O homem engoliu em seco, reconhecendo o tom severo da voz já conhecida.

- Sr. Galahan... Ainda não consegui a chave que o senhor queria, mas...

            - Estou cansado das suas desculpas miseráveis, Sanguinetti – a voz ecoou, furiosa – estou fazendo tudo praticamente sozinho! Talvez eu tenha falhado em libertá-lo!

            - Não, meu amo! Não diga isso! Não falharei mais! – a voz do homem ganhou tons mais vivos, porém apavorados – farei como mandou. Eu prometo.

            Não houve resposta de imediato. Sanguinetti se deixou levar pela extasia do momento, sentindo-se maravilhado pela sensação trazida com a nuvem, porém apavorado com a ameaça de Northon Galahan.

            - Não importa... Pelo menos não ainda... Você descobriu qual Literadouro foi lacrado? – perguntou a voz.

            O homem pigarreou tentando recuperar um tom mais respeitoso e formal.

            - Sim, Sr. Galahan. Pertence a um estudante colegial de Manhattan. Aquele garoto que carrega o seu nome.

            Um suspiro contido revelou a frustração de Northon Galahan diante daquela informação.

            - Lacrado? Como isso foi possível? Você, ao menos, teve a decência de verificar? – a voz parecia interessada e igualmente irritada.

            - O cadeado de prata, mestre – gaguejou o homem - com as iniciais S.L... Fui à escola para verificar, e ele estava lacrado. Não há nada que o faça ceder...

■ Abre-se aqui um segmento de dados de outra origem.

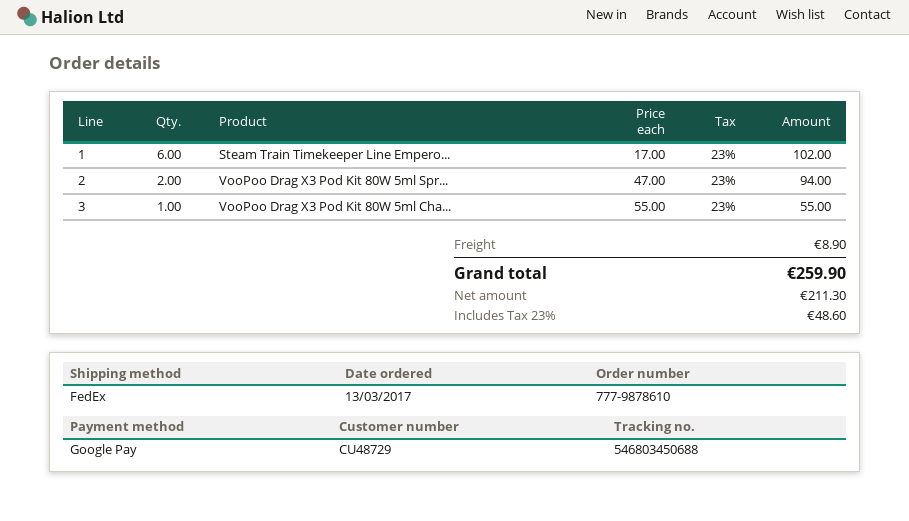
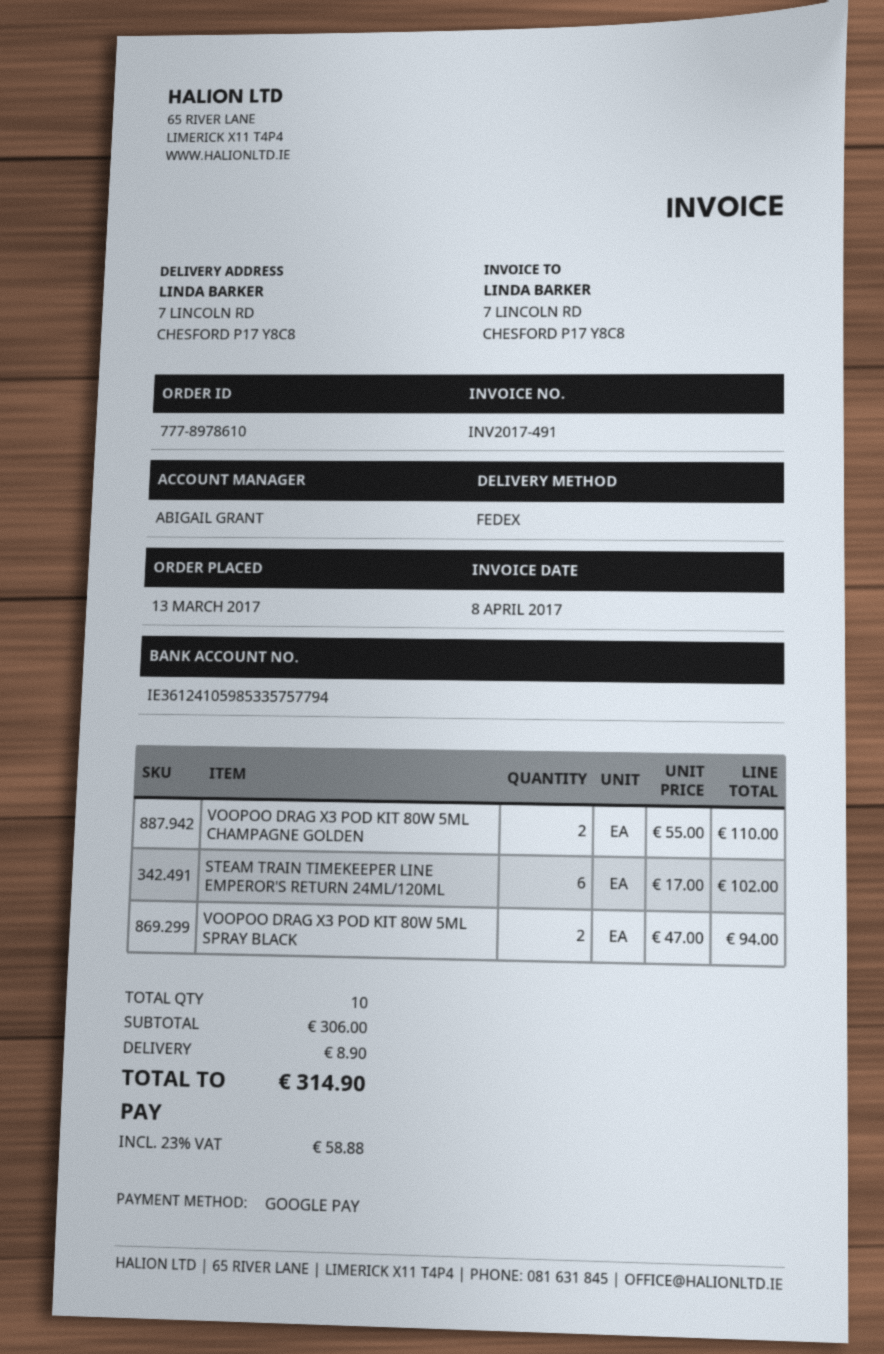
order number: 777-9878610 -> 777-8978610
VooPoo Drag X3 Pod Kit 80W 5ml Cha...: 1 x 55.00 = 55.00 -> 2 x 55.00 = 110.00
tax: 23% = 48.60 -> 23% = 58.88
total: 259.90 -> 314.90

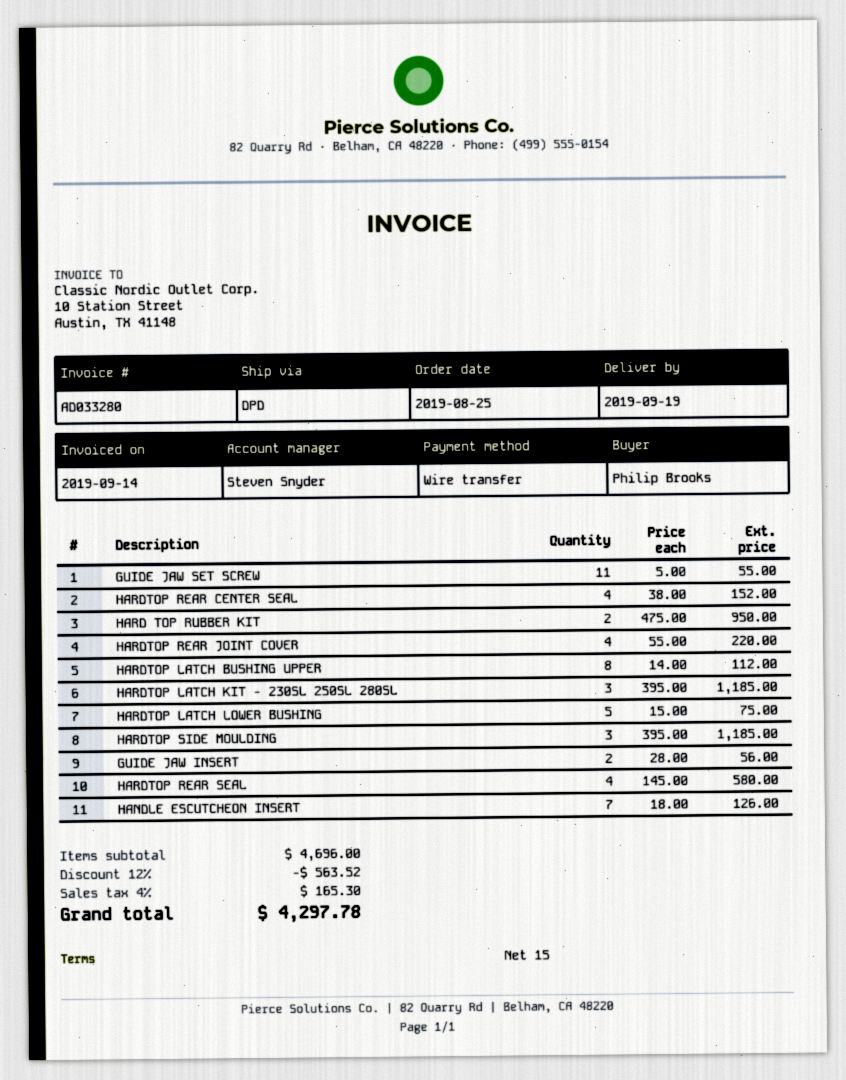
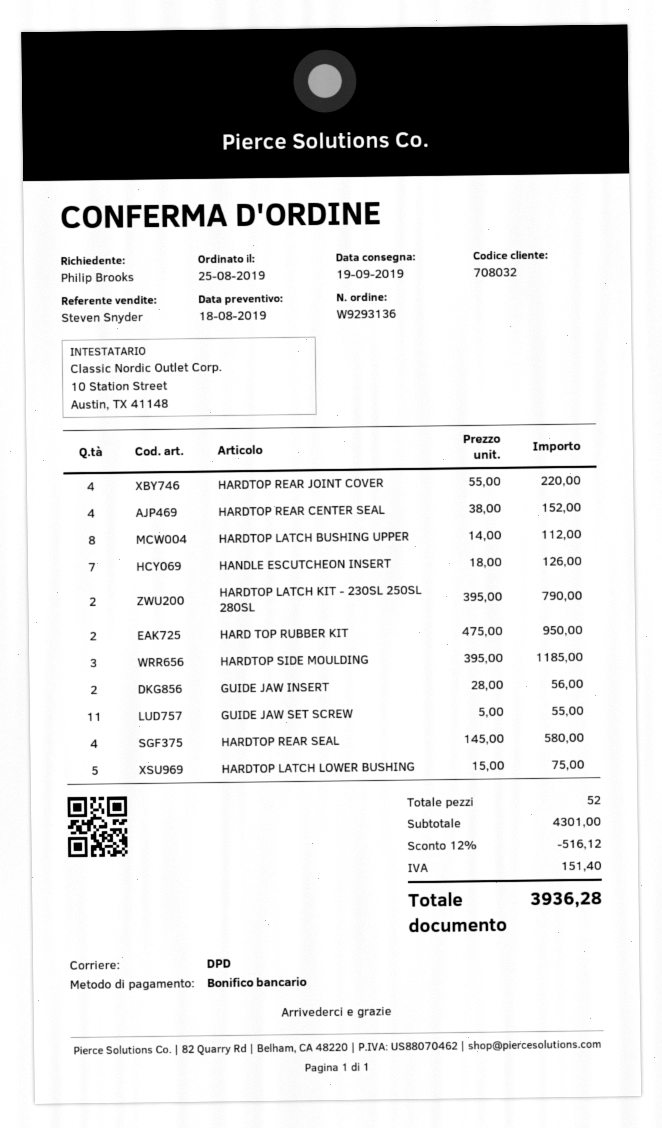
HARDTOP LATCH KIT - 230SL 250SL 280SL: 3 x 395.00 = 1185.00 -> 2 x 395.00 = 790.00
subtotal: 4696.00 -> 4301.00
discount: 12% = 563.52 -> 12% = 516.12
tax: 165.30 -> 151.40
total: 4297.78 -> 3936.28

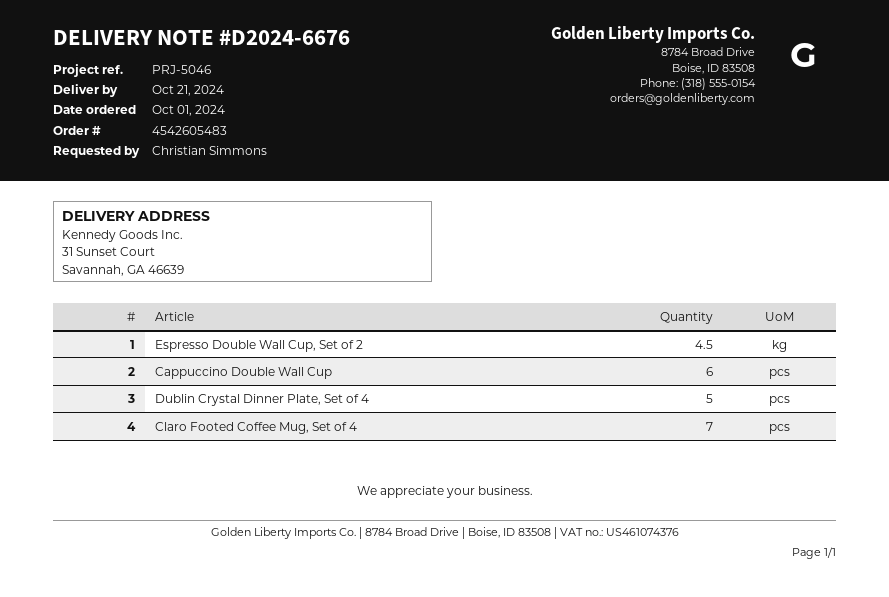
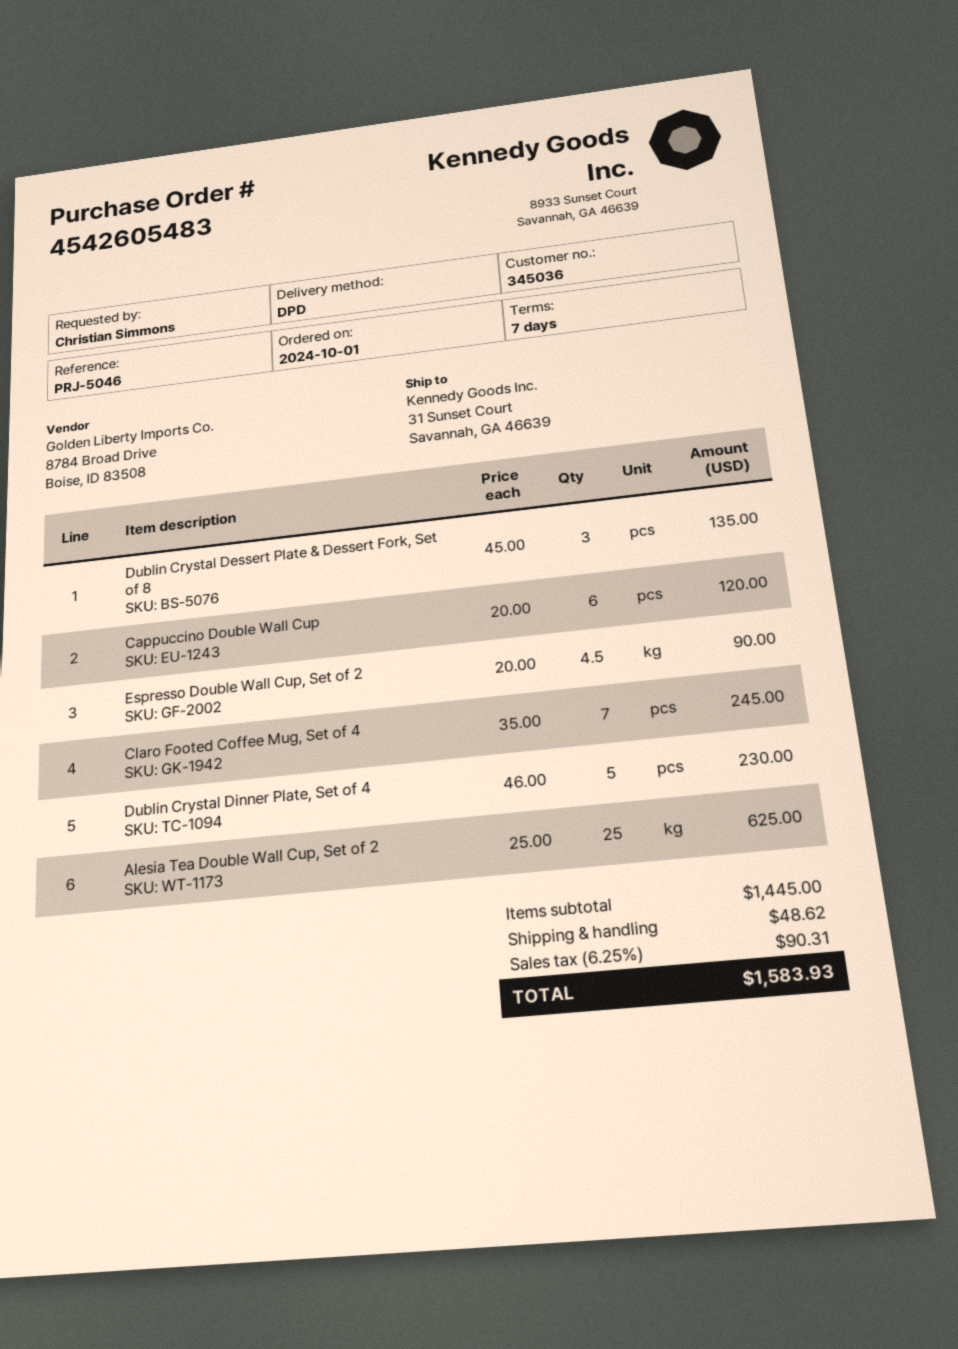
Dublin Crystal Dessert Plate & Dessert Fork, Set of 8: none -> 3
Alesia Tea Double Wall Cup, Set of 2: none -> 25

            Houve um breve silêncio, onde toda a tensão atravessou a testa enrugada e suada de Sanguinetti.

            - Selum Literata. – a voz sibilante protestou - Provavelmente um artefato La Fay. Eu seria capaz de apostar meu passaporte para a Terra que Munphus está por trás disso... Aquele velho comedor de livros!

            - O que devo fazer, Sr. Galahan?

            - Nada, a respeito. Com certeza já perdemos esse Inspirado para aquele velho... Charlie Galahan... Uma triste perda...

            O tom de voz semi-oculto na voz de Galahan revelava que, de fato, perder aquele Inspirado era frustrante. Havia, inclusive, uma insinuação de preocupação paterna, como se Charlie Galahan e Northon Galahan partilhassem mais do que um simples sobrenome.

            De súbito, a voz de Northon recomeçou o diálogo:

- Você conseguiu prever o movimento dos Emissários?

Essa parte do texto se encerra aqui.